From Brooklyneagle.com

MUSSEL PARTY LAUNCHES FLOATING REEF PROJECT

You may have heard of the Billion Oyster Project, which is working to bring oysters back to New York Harbor. Now meet the Infinite Mussel Project, launched last week by the RETI Center at the GBX~Gowanus Bay Terminal, not far from IKEA.

Mussels (like oysters and other bivalves) clean their habitats by sucking in dirty water and filtering debris, algae, chemicals and even microplastics into their gill chambers. Once plentiful in New York Harbor, the mussel population has shrunk dramatically.

RETI (which stands for Resilience, Education, Training and Innovation) hopes to bring mussels back to the harbor. To do so, the group is building a prototype “Floating Reef” out of low-carbon, biophilic (“life- friendly”) concrete. Mussels will be seeded onto ropes suspended below the floating platform. A solar-powered greenhouse will provide year-round plants for adjacent floating gardens, which will provide a habitat for a variety of sea life.

‘Party Like a Bivalve’

RETI knows how to have fun while doing good. The Infinite Mussel Project launched last Wednesday with — what else? — an Infinite Mussel Party on board the group’s floating eco-

lab, built on a barge docked at the tail end of Columbia Street.

The warm spring night was the perfect backdrop to mellow music by Control the Sound, steamed mussels (an almost infinite number) and a killer seafood boil, prepared by Matt Rubendall, classical guitar maker and knife-crafter.

“Our Infinite Mussel Project is a bit like the Billion Oyster Project — they’re our good friends, and of course we have to one-up them, going to infinite,” laughed RETI Executive Director Tim Gilman-Sevcik.

RETI is part of the C3 team (Climate Center Consortium), one of the finalists for the new Climate Center on Governors Island. RETI’s role on the team will be to build a large floating Climate Change Lab — “a multi-story building on a floating concrete base that will create its own biome around it in the water,” Gilman-Sevcik said.

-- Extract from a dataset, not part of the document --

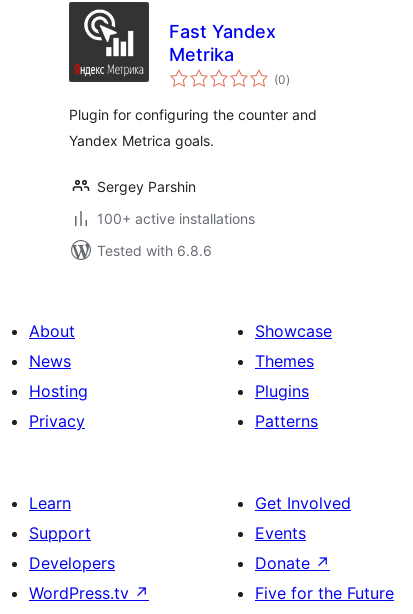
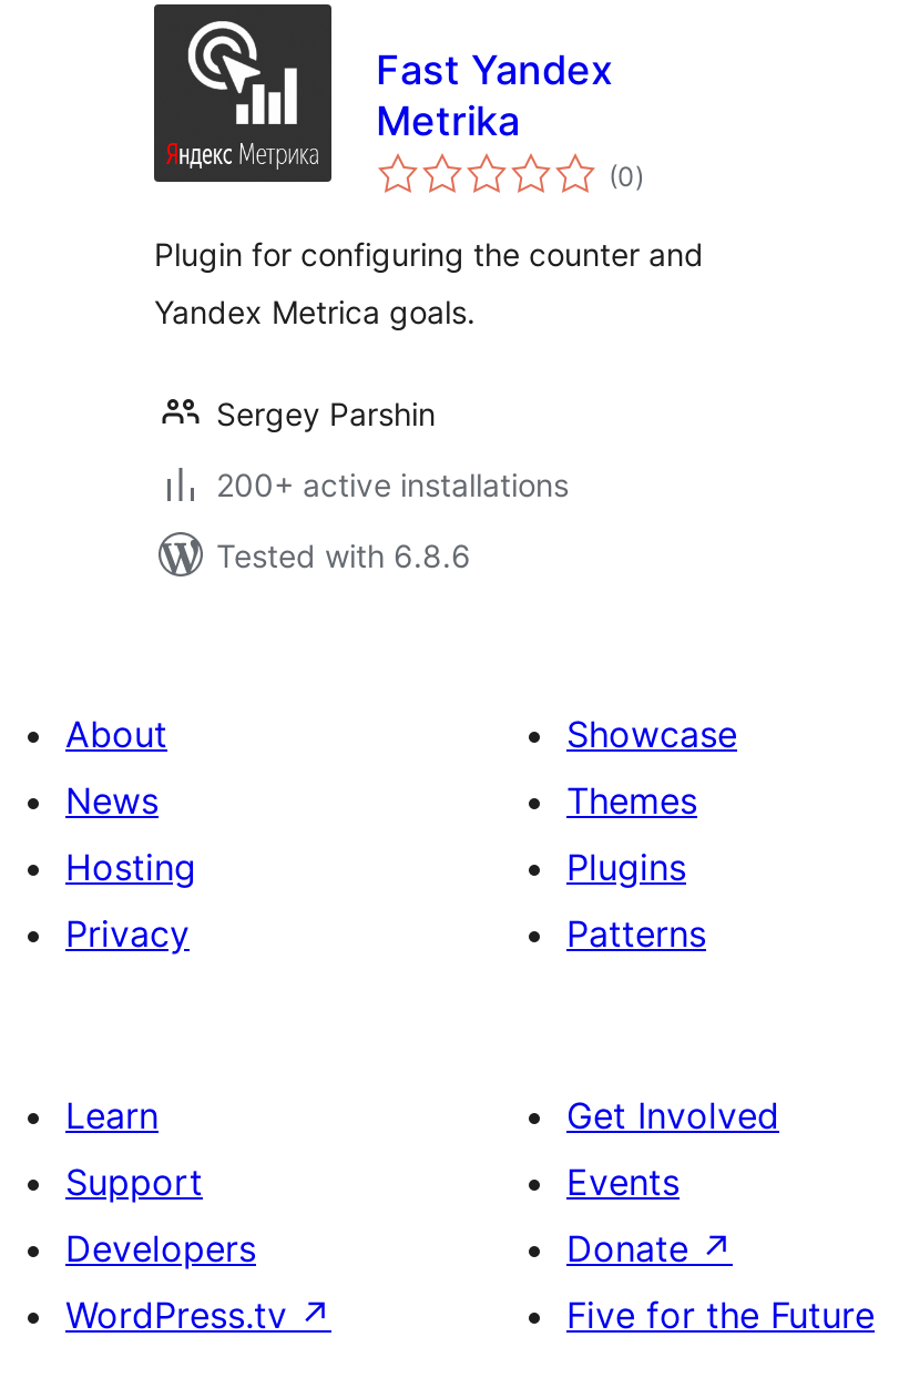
[97,210,255,227] 100+ active installations -> [216,466,569,503] 200+ active installations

RETI was founded to develop Red Hook’s resiliency after Superstorm Sandy devastated the neighborhood in 2012. Architect Gita Nandan, co-founder and board chair, told the Brooklyn Daily Eagle “Today is all about bivalves and how bivalves are critical for our environment.”

In the long run, “RETI Center’s focus is on the blue-green economy and understanding how industrialization and nature-based solutions can actually go hand-in-hand to create a better, more sustainable, climate-friendly future,” she said. “Training and job creation are not just relegated to the land, but are really about our coastal edges.”

The floating lab docked off Columbia Street is the first element of a much larger vision: BlueCity, an off-grid, floating industrial eco-lab and community space.

“We want the barge and programs like the Infinite Mussel Project to attract people to the waterfront— not just alongside the waterfront, but in this particular project, it’s literally on the water,” said John Quadrozzi, Jr., president of the GBX~Gowanus Bay Terminal, sponsor of the Infinite Mussel Party and host/provider of the RETI Center & barge.

Quadrozzi said that the Gowanus Bay (unlike the infamous Gowanus Canal) is actually a tidal salt marsh, “which people are less familiar. So these vessels will be used to not only promote environmental restoration of this waterfront, but for education. RETI is working with public schools to bring students down to and on to the water and add that element of education at the elementary, middle and high school level, like P.S. 676, Harbor School and many others.”